'''
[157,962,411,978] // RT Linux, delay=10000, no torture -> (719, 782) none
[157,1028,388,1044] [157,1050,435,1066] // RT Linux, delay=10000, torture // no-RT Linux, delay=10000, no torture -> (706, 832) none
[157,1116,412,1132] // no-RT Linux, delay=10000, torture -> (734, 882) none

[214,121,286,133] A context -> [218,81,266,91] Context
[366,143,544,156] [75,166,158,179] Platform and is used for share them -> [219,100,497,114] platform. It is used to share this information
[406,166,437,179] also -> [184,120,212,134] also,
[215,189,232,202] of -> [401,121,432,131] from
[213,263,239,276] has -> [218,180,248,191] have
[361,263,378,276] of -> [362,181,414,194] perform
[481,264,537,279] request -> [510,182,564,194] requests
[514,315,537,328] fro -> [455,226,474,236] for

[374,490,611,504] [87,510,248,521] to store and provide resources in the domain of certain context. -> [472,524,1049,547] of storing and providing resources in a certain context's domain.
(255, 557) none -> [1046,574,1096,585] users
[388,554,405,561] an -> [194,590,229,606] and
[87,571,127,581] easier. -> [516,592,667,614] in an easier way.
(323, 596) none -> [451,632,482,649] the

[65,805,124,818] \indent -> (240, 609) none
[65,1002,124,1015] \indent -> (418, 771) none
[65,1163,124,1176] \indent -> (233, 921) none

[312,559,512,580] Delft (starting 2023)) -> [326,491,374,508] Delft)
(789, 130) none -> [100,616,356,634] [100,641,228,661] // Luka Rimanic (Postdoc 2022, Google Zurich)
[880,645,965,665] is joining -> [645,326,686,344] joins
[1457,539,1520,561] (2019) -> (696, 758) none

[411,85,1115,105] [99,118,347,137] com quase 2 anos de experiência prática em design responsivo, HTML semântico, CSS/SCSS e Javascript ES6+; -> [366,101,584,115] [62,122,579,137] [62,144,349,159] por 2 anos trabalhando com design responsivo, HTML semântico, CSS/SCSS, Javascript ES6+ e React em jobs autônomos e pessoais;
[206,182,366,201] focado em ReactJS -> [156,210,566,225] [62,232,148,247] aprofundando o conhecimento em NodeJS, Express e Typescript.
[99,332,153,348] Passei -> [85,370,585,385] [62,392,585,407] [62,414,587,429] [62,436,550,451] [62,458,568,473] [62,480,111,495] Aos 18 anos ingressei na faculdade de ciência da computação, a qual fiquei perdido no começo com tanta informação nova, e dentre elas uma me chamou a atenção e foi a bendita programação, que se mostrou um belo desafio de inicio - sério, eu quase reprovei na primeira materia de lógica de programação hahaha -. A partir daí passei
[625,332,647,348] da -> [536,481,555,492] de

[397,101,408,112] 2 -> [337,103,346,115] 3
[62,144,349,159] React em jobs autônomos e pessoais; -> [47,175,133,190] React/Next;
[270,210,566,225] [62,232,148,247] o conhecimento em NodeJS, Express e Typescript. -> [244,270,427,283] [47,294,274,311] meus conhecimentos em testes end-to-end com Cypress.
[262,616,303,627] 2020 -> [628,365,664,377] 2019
'''
Retype exactly the lines from the first line of the records above through the line containing "[65,1002,124,1015] \indent -> (418, 771) none", both included, and nothing else.

**ANSWER FOR THIS EXERCISE**
[157,962,411,978] // RT Linux, delay=10000, no torture -> (719, 782) none
[157,1028,388,1044] [157,1050,435,1066] // RT Linux, delay=10000, torture // no-RT Linux, delay=10000, no torture -> (706, 832) none
[157,1116,412,1132] // no-RT Linux, delay=10000, torture -> (734, 882) none

[214,121,286,133] A context -> [218,81,266,91] Context
[366,143,544,156] [75,166,158,179] Platform and is used for share them -> [219,100,497,114] platform. It is used to share this information
[406,166,437,179] also -> [184,120,212,134] also,
[215,189,232,202] of -> [401,121,432,131] from
[213,263,239,276] has -> [218,180,248,191] have
[361,263,378,276] of -> [362,181,414,194] perform
[481,264,537,279] request -> [510,182,564,194] requests
[514,315,537,328] fro -> [455,226,474,236] for

[374,490,611,504] [87,510,248,521] to store and provide resources in the domain of certain context. -> [472,524,1049,547] of storing and providing resources in a certain context's domain.
(255, 557) none -> [1046,574,1096,585] users
[388,554,405,561] an -> [194,590,229,606] and
[87,571,127,581] easier. -> [516,592,667,614] in an easier way.
(323, 596) none -> [451,632,482,649] the

[65,805,124,818] \indent -> (240, 609) none
[65,1002,124,1015] \indent -> (418, 771) none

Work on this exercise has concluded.